O surto de uma pneumonia misteriosa que começou no norte da China agora se espalha por países da Europa, como Holanda e Dinamarca, segundo a Organização Mundial da Saúde (OMS) e dados de órgãos de saúde desses países. Crianças são as principais afetadas. Mas há risco de a doença chegar ao Brasil?
Após as primeiras informações sobre o surto terem sido divulgadas, no fim de novembro, chegou-se à conclusão de que a causa da pneumonia misteriosa é uma infecção causada pela Mycoplasma pneumoniae, bactéria comum e presente em diversos países.
Ela leva a quadros gripais e sintomas similares aos de uma infecção causada por vírus, como influenza, coronavírus e vírus sincicial respiratório (VSR). Diferentemente de outras bactérias, que geralmente se espalham por contato com água, secreção, alimentos e objetos infectados, a Mycoplasma pneumoniae se propaga pelo ar. Por isso é tão contagiosa quanto outros patógenos gripais.
Segundo Julio Croda, médico infectologista da Fiocruz e professor da Universidade Federal de Mato Grosso do Sul (UFMS), esse agente pode causar uma pneumonia bacteriana, distinta das que os médicos estão mais acostumados a tratar.
“Essa bactéria provoca normalmente surto a cada um ou três anos, com aumento no número de casos, só que não na magnitude que a gente tem visto agora”, diz Croda. “É mais comum em crianças de 5 a 12 anos, enquanto o VSR atinge principalmente as de até 5 anos.”
Para Julio Croda, as probabilidades de um surto de Mycoplasma pneumoniae chegar ao Brasil são grandes.
A OMS atribui o aumento dos casos de infecção pela bactéria à reabertura integral das escolas e à diminuição das medidas de isolamento social após o período de pandemia de Covid-19. A maior ocorrência de quadros graves, representados pela pneumonia, ocorre pela menor resistência criada pelas crianças nos últimos anos. Algumas não conviveram tanto com outras pessoas e crianças, além das de sua família, e tiveram pouco contato com vírus e bactérias.

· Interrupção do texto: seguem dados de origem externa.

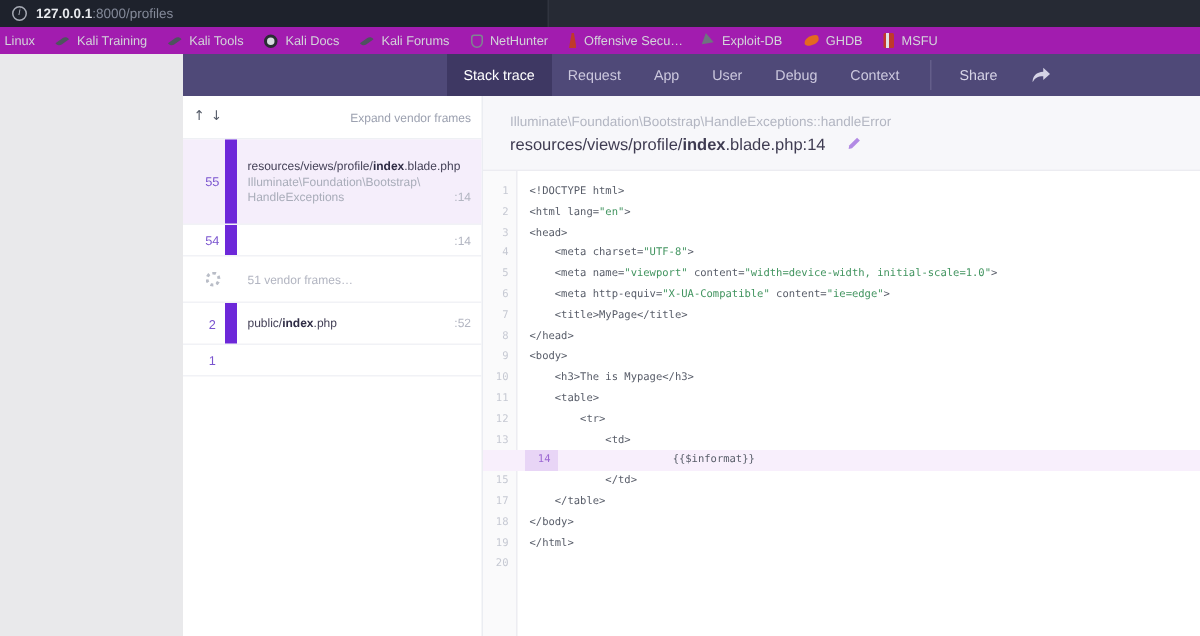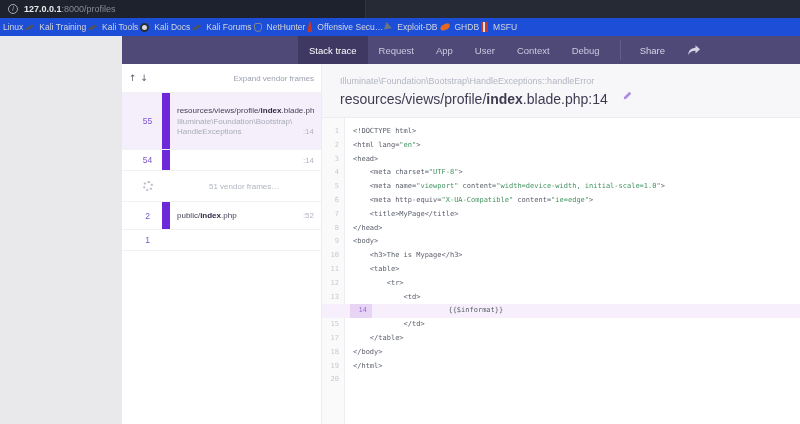--- a/index.html
+++ b/index.html
@@ -8,22 +8,22 @@
 
   
   .toolbar { position:absolute; left:0; top:0; width:800px; height:18px; background:#262a34; }
   .url-field { position:absolute; left:0; top:0; width:366px; height:18px; background:#1e222c;
                display:flex; align-items:center; gap:6px; padding:0 8px; border-right:1px solid #30343f; }
   .info-icon { width:10px; height:10px; border:1px solid #a7abb5; border-radius:50%; color:#a7abb5;
                font-size:7px; line-height:8px; text-align:center; font-style:italic; flex:none; }
   .url-text { font-size:9px; color:#848a99; white-space:nowrap; }
   .url-text b { color:#e8eaee; }
 
-  .bookmarks { position:absolute; left:0; top:18px; width:800px; height:18px; background:#1d4ed8;
-               display:flex; align-items:center; gap:2px; padding:0 3px; }
+  .bookmarks { position:absolute; left:0; top:18px; width:800px; height:18px; background:#a21caf;
+               display:flex; align-items:center; gap:14px; padding:0 3px; }
   .bm { display:flex; align-items:center; gap:5px; color:#d3d5da; font-size:8.5px; white-space:nowrap; cursor:default; }
   .ic { flex:none; display:inline-block; }
   .ic-dragon { width:9px; height:3px; background:#4e535e; border-radius:0 3px 0 3px; transform:rotate(-35deg); }
   .ic-globe  { width:9px; height:9px; border-radius:50%; background:#d8dbe0; border:2px solid #2a2d34; }
   .ic-shield { width:8px; height:9px; border:1px solid #7f8591; border-radius:2px 2px 4px 4px; }
   .ic-offsec { width:5px; height:10px; background:#c0392b; clip-path:polygon(35% 0,65% 0,100% 100%,0 100%); }
   .ic-edb    { width:0; height:0; border-left:7px solid #6e747f; border-top:4px solid transparent;
                border-bottom:4px solid transparent; transform:rotate(20deg); }
   .ic-ghdb   { width:10px; height:6px; background:#e4691f; border-radius:70% 30% 60% 40%; transform:rotate(-15deg); }
   .ic-msfu   { width:7px; height:10px; border-radius:1px;
@@ -43,39 +43,39 @@
   .content { position:absolute; left:0; top:28px; right:0; bottom:0; display:flex; }
 
   
   .sidebar { width:200px; flex:none; background:#fff; border-right:1px solid #ebedf2; display:flex; flex-direction:column; }
   .sb-header { height:29px; flex:none; display:flex; align-items:center; justify-content:space-between;
                padding:0 7px; border-bottom:1px solid #eef0f4; }
   .sb-arrows { color:#565c69; font-size:9px; display:flex; gap:4px; font-family:"DejaVu Sans", sans-serif; }
   .sb-expand { color:#9ca1b0; font-size:8px; }
   .frame { display:flex; align-items:stretch; border-bottom:1px solid #f1f2f6; flex:none; }
   .frame.active { background:#f5eefb; }
-  .f-num { width:40px; flex:none; display:flex; align-items:center; justify-content:center;
+  .f-num { width:28px; flex:none; display:flex; align-items:center; justify-content:center;
            color:#7a54cf; font-size:8.5px;padding-left:11px; }
   .f-main { flex:1; min-width:0; border-left:8px solid #6d28d9; padding:4px 7px;
             display:flex; flex-direction:column; justify-content:center; }
   .frame.vendor .f-main { border-left-color:transparent; }
   .f-path { color:#454258; font-size:8px; white-space:nowrap; overflow:hidden; margin-bottom:2px; }
   .f-path b { color:#2f2c45; }
   .f-class { color:#a9adba; font-size:8px; line-height:10px; white-space:nowrap; }
   .f-row { display:flex; justify-content:space-between; align-items:baseline; }
   .f-row .f-path { margin-bottom:0; }
   .f-line { color:#b3b6c2; font-size:8px; margin-left:auto; }
-  .f-vendor { color:#b2b5c1; font-size:8px;margin-left:32px; }
+  .f-vendor { color:#b2b5c1; font-size:8px; }
   .gear-icon { width:10px; height:10px; border-radius:50%; border:2px dotted #b9bdc7; }
 
   
   .main { flex:1; min-width:0; display:flex; flex-direction:column; background:#f7f7fa; }
   .main-header { padding:12px 12px 10px 18px; flex:none; }
   .mh-exception { color:#b3b6c2; font-size:9px; margin-bottom:5px; white-space:nowrap; }
-  .mh-file { color:#3f3c52; font-size:14px; display:flex; align-items:flex-start; gap:15px; white-space:nowrap; }
+  .mh-file { color:#3f3c52; font-size:11px; display:flex; align-items:flex-start; gap:15px; white-space:nowrap; }
   .code { flex:1; background:#fff; border-top:1px solid #ececf1; position:relative; padding-top:7px;
           overflow:hidden; font-family:"DejaVu Sans Mono", monospace; }
   .code::before { content:""; position:absolute; left:0; top:0; bottom:0; width:22px;
                   background:#fafafb; border-right:1px solid #ededf2; }
   .cl { display:flex; height:13.8px; line-height:13.8px; position:relative; }
   .cl.hl { background:#f8effc;padding-left:28px; }
   .ln { width:22px; flex:none; text-align:right; padding-right:5px; color:#c6c9d3; font-size:7px; position:relative; }
   .cl.hl .ln { background:#e8d5f6; color:#9c68d3; }
   .ct { white-space:pre; color:#585d69; font-size:7px; padding-left:9px; }
   .ct .str { color:#41945f; }
@@ -132,22 +132,22 @@
     </span>
   </div>
 
 <div class="page-card">
   <div class="tab-bar">
     <div class="tabs" id="tabs">
         <div class="tab active">Stack trace</div>
         <div class="tab">Request</div>
         <div class="tab">App</div>
         <div class="tab">User</div>
+        <div class="tab">Debug</div>
         <div class="tab">Context</div>
-        <div class="tab">Debug</div>
       </div>
     <div class="tab-divider"></div>
     <div class="share">
       <span>Share</span>
       <svg width="12" height="10" viewBox="0 0 16 13">
           <path d="M10 0 L16 5.5 L10 11 L10 7.5 C5 7.5 2.5 9 0.5 13 C0.5 7 4 4 10 3.5 Z" fill="#d6d3e6"></path>
         </svg>
     </div>
   </div>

“Também tivemos a retomada das escolas, com crianças mais suscetíveis, o que nos levou a surtos do vírus sincicial respiratório, por exemplo. Então, tudo indica que podemos ver um aumento de casos do Mycoplasma pneumoniae também”, diz Croda.

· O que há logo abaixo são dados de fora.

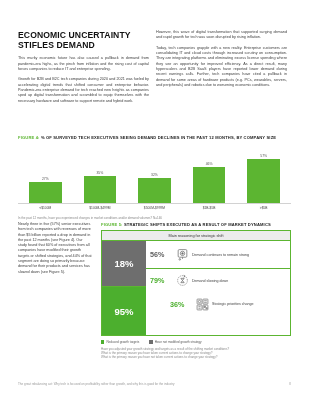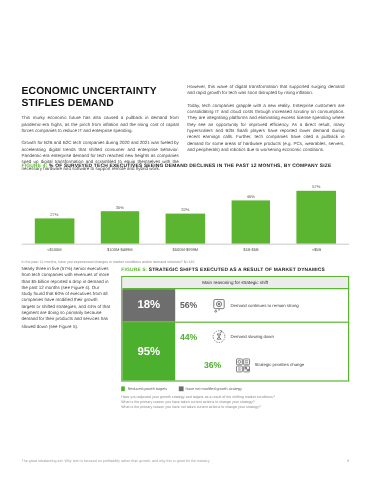--- a/index.html
+++ b/index.html
@@ -4,21 +4,21 @@
 <style>
   html,body{margin:0;padding:0;}
   body{
     width:309px;height:400px;background:#ffffff;
     font-family:"Liberation Sans", sans-serif;
     color:#2b2b2b;overflow:hidden;position:relative;
   }
   .page{position:absolute;inset:0;}
 
   
-  .cols{position:absolute;left:18px;top:30px;width:273px;display:flex;gap:7px;margin-top:40px;}
+  .cols{position:absolute;left:18px;top:30px;width:273px;display:flex;gap:7px;}
   .col{width:131px;}
   h1.headline{
     font-size:8.6px;line-height:10.2px;font-weight:bold;letter-spacing:.1px;
     margin:0 0 6px 0;color:#111;text-transform:uppercase;
   }
   p.body{
     font-size:3.75px;line-height:5.35px;margin:0 0 5px 0;color:#3d3d3d;
     text-align:justify;
   }
   .col.right{padding-top:0px;}
@@ -57,21 +57,21 @@
   .f5sub{
     background:#ececec;text-align:center;font-size:3.8px;color:#333;
     padding:2.6px 0;border-bottom:0.7px solid #5cb531;
   }
   .f5body{display:flex;}
   .f5left{width:44px;display:flex;flex-direction:column;}
   .seg{
     display:flex;align-items:center;justify-content:center;color:#fff;
     font-size:9.5px;font-weight:bold;
   }
-  .seg.gray{background:#6e6e6e;height:27px;}
+  .seg.gray{background:#6e6e6e;height:45px;}
   .seg.green{background:#4caf2e;height:48px;border-top:0.7px solid #5cb531;}
   .f5right{flex:1;display:flex;flex-direction:column;}
   .row{display:flex;align-items:center;padding:0 4px;box-sizing:border-box;}
   .row.r1{height:27px;}
   .row.r2{height:24px;border-top:0.7px solid #5cb531;}
   .row.r3{height:24px;margin-left:20px;}
   .pct{width:22px;font-size:7.2px;font-weight:bold;}
   .pct.grayp{color:#5f5f5f;}
   .pct.greenp{color:#4caf2e;}
   .ico{width:20px;display:flex;align-items:center;justify-content:center;}
@@ -182,21 +182,21 @@
                   <circle cx="12" cy="10" r="4"></circle>
                   <circle cx="12" cy="10" r="1.4" fill="#6e6e6e"></circle>
                   <line x1="12" y1="17" x2="12" y2="20"></line>
                   <circle cx="7" cy="21" r="1.4"></circle>
                 </svg>
               </div>
               <div class="rlabel">Demand continues to remain strong</div>
             </div>
 
             <div class="row r2">
-              <div class="pct greenp">44%</div>
+              <div class="pct greenp">79%</div>
               <div class="ico">
                 <svg width="13" height="13" viewBox="0 0 24 24" fill="none" stroke="#6e6e6e" stroke-width="1.4">
                   <circle cx="12" cy="12" r="9" stroke-dasharray="2 2"></circle>
                   <path d="M9 8h6l-3 4 3 4H9l3-4z"></path>
                   <path d="M14 2.5l3 1.6-3 1.8"></path>
                 </svg>
               </div>
               <div class="rlabel">Demand slowing down</div>
             </div>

De acordo com o especialista, um grande desafio no Brasil é que não há testagem em massa para a identificação desse agente, o que dificulta o tratamento correto em casos graves e o monitoramento de um possível aumento no número de infecções.
“Seria interessante, no momento em que há aumento de casos em outros países, a gente testar nos quadros de internação, para monitorar a doença no Brasil e tratar os pacientes mais efetivamente”, afirma.
Mesmo assim, Croda diz que não há motivo para desespero. A Mycoplasma pneumoniae costuma provocar sintomas gripais leves e, quando chega ao estágio da pneumonia, pode ser tratada com antibióticos.
O Brasil tem a medicação disponível e também o teste que detecta a bactéria. Por isso, a recomendação é que os especialistas de saúde do país estejam atentos à possibilidade de surto e peçam o teste, para diagnosticar e tratar corretamente os pacientes internados.
Os sintomas da infecção por Mycoplasma pneumoniae são os mesmos de uma gripe: coriza, dor de cabeça e de garganta e febre. Mas há uma característica bastante comum nesses quadros: a presença de tosse seca. De qualquer forma, o diagnóstico só pode ser feito por meio de teste, pois não é possível fazer uma diferenciação precisa em relação a outros tipos de patógenos gripais somente pelos sintomas apresentados.
O tratamento também é o mesmo indicado para outros agentes gripais. Deve-se usar medicamentos que combatam os sintomas, como antitérmicos e analgésicos, além de cuidar da hidratação e da alimentação. Se o quadro evoluir para grave e demandar hospitalização, é necessário internar e, após testar, fazer tratamento com antibiótico.